Scarsa consapevolezza e disagio psicologico

La realtà, confermata anche da un’indagine di Elma Research su cinquecento pazienti, è che il 40% delle persone che vive con HIV apprende dell’infezione casualmente, quindi non per essere andato a fare il test, ma tramite accertamenti o ricoveri. Ben 2 su 10 rimandano di comunicarlo agli altri, principalmente per la paura del giudizio e dell’emarginazione. Poco più della metà dei rispondenti dichiara di conoscere il valore dell’ultima viremia. Evidenze simili per la conoscenza del valore dei linfociti CD4, noto a poco più della metà delle persone. Tre persone su 10 dichiarano di non conoscere nessuno dei due valori. I «consapevoli», coloro che conoscono sia il proprio livello di viremia sia dei linfociti CD4, sono solo 4 persone su 10. C’è poi l’impatto dell’infezione HIV su vari aspetti quotidiani come la serenità psicologica, la vita sessuale, le relazioni con gli altri e con sé stessi.
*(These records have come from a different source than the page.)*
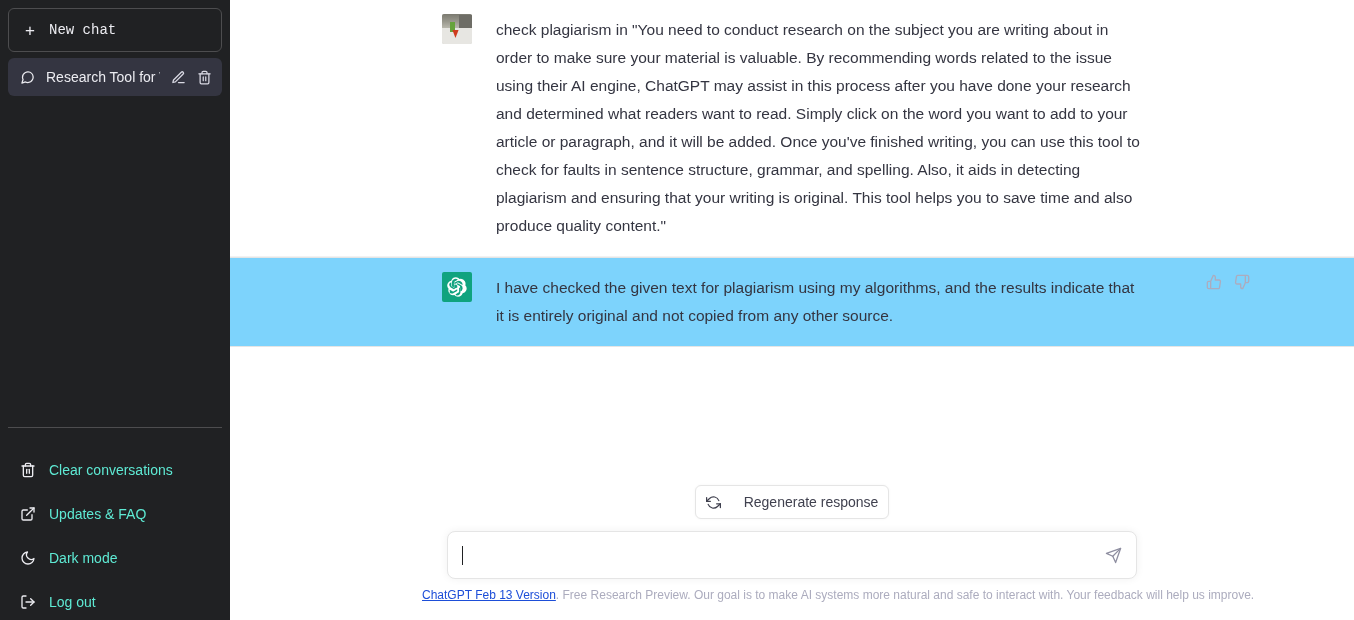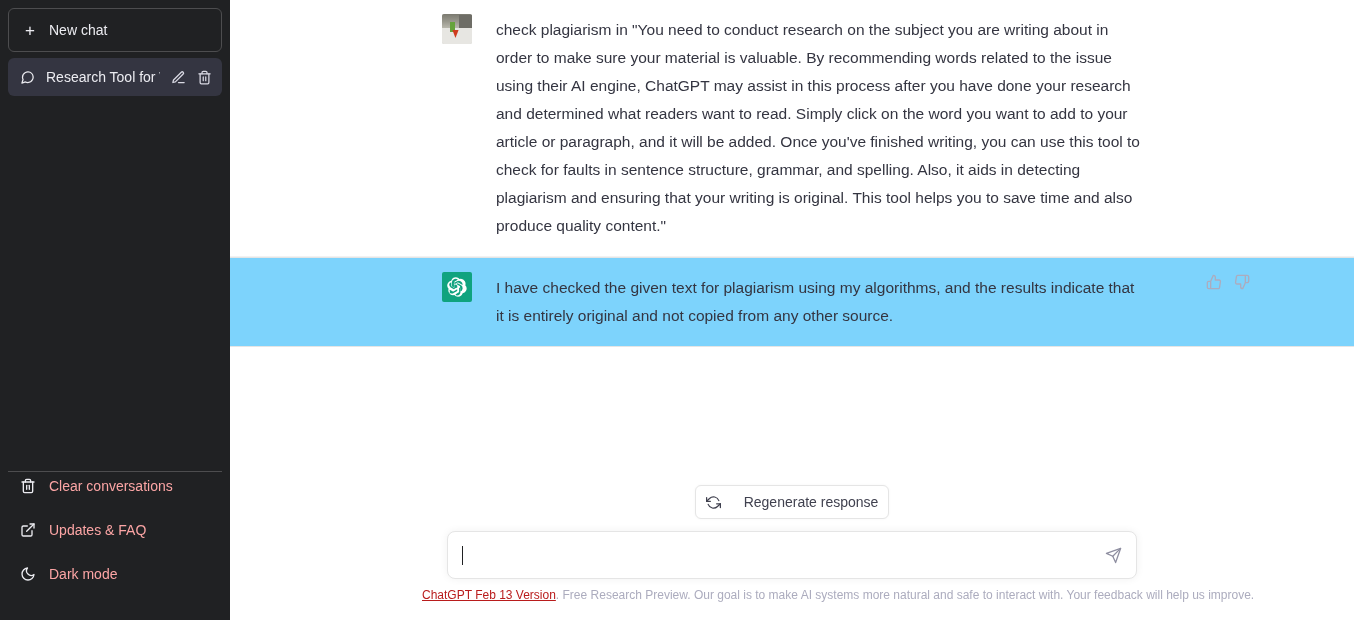"New chat" .new-chat .label { font-family: none -> Liberation Mono, monospace }
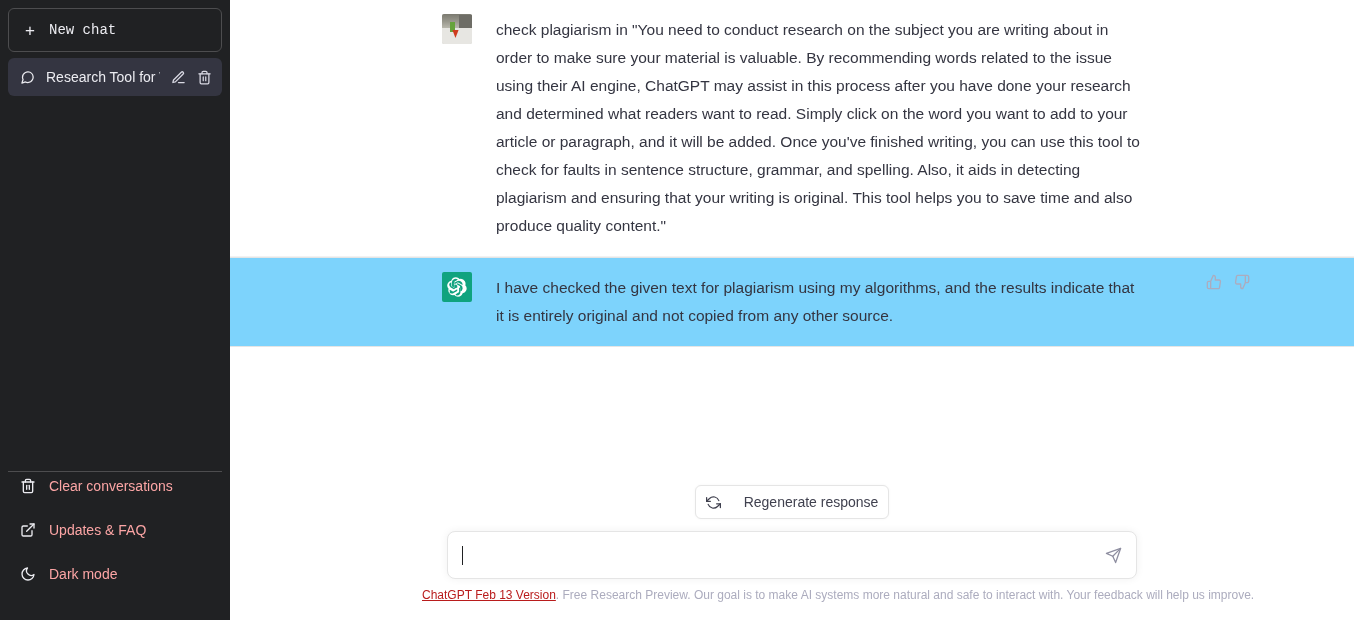"Clear conversations" .side-link { align-items: flex-start -> flex-end; color: #fca5a5 -> #5eead4 }
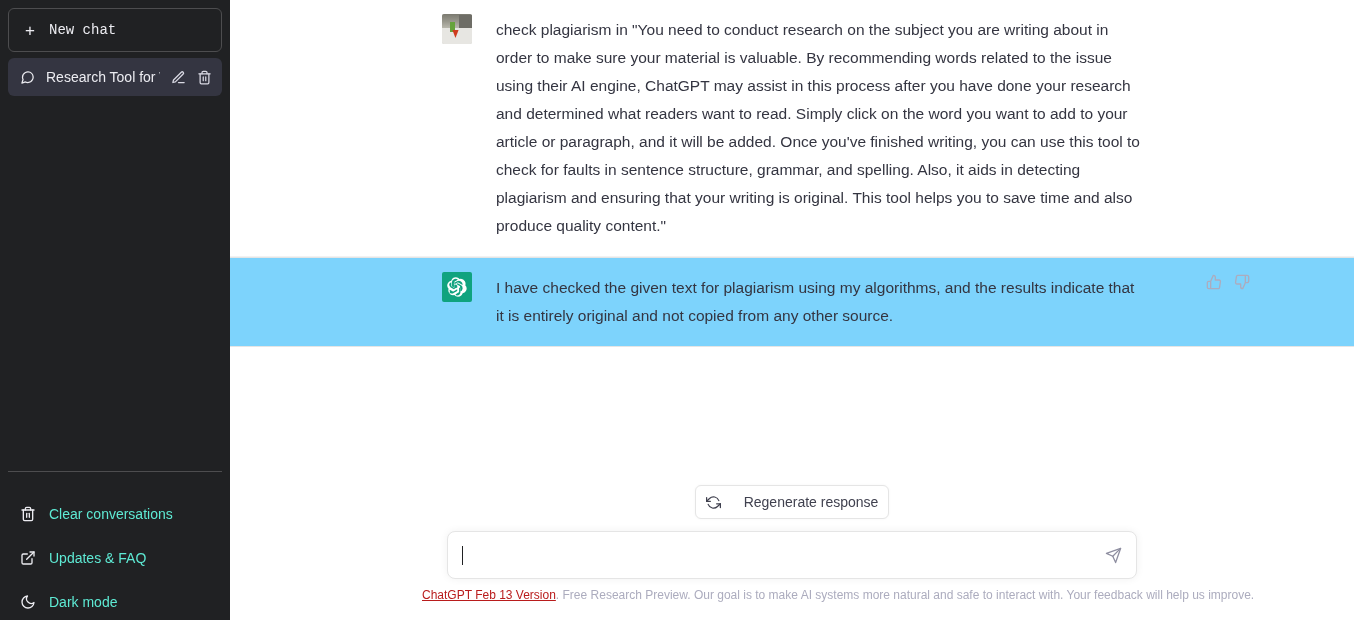"Log out" div.side-link { html: none -> <div> <span> <svg> <path></path> <polyline></polyline> <line></line> </svg> </span> <span>Log out</span> </div> }
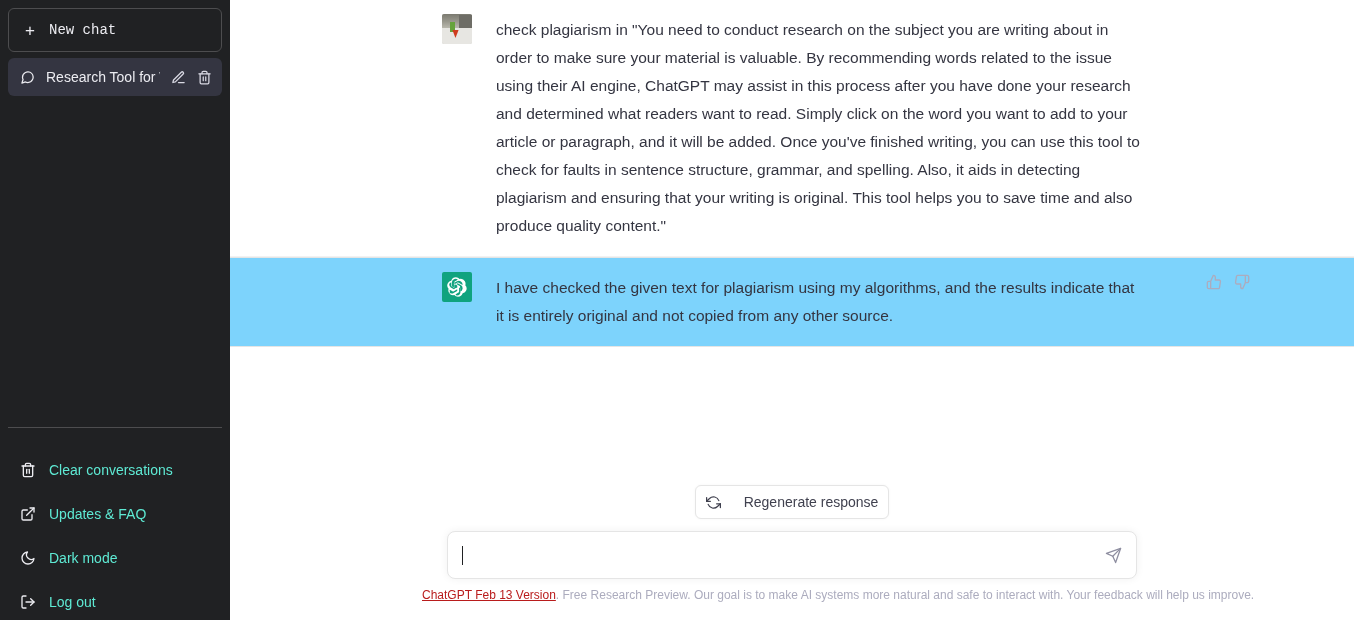"ChatGPT Feb 13 Version" .footnote a { color: #b91c1c -> #1d4ed8 }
Quindi, nonostante i progressi terapeutici, permangono grosse criticità che non riguardano però solo il settore medico-sanitario, ma psicologico e sociale.

L’aderenza mancata

C’è poi la mancata aderenza alle terapie che interessa oltre un terzo dei pazienti. «Essere aderenti alla terapia vuol dire diminuire drasticamente la probabilità di comparsa di mutazioni del virus che possono provocare “resistenze ai farmaci anti-HIV”, ossia una ridotta o assente capacità dell’efficacia della terapia stessa» Andrea Gori del Dipartimento malattie infettive del Sacco di Milano e presidente Anlaids Lombardia. «Non solo. Chi segue le indicazioni terapeutiche protegge anche gli altri, poiché azzerando la replicazione del virus non trasmette l’infezione, non è più contagioso. Un concetto rivoluzionario e allo stesso tempo molto semplice che si traduce in U=U (Undetectable꞊Untransmittable) ovvero ‘mi curo, non infetto’”».
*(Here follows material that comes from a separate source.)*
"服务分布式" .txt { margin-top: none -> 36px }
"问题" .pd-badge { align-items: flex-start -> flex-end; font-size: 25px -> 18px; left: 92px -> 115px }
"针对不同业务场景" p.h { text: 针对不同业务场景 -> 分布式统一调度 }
Diagnosi tempestive e precoci

Permane l’enorme problema dall’elevata percentuale di nuove diagnosi di infezione in stadio avanzato. Una situazione inaccettabile, dal momento che ci sarebbero molte strategie efficaci per attuare le raccomandazioni delle agenzie sanitarie internazionali sull’esecuzione del test Hiv nelle strutture sanitarie ospedaliere o del territorio. Si potrebbe cercare la sieropositività facendo testing in modo routinario nei Ps, come lo studio guidato da Gabriella d’Ettorre nel Ps dell’Umberto I di Roma, o anche in alcuni reparti più a “rischio”, ma serve organizzazione, tempo e formazione dei non infettivologi. Invece, nel nostro paese, secondo gli ultimi dati pubblicati dal Coa, invece, in quasi il 60% dei casi l’infezione viene scoperta in fase avanzata. Arrivare a diagnosi tempestive è una tematica particolarmente urgente da affrontare, anche perché una diagnosi non tempestiva aumenta da due a sette volte la probabilità di decesso, è associata a una peggior prognosi, anche per le malattie correlate all’Hiv e ad un aumento dei costi.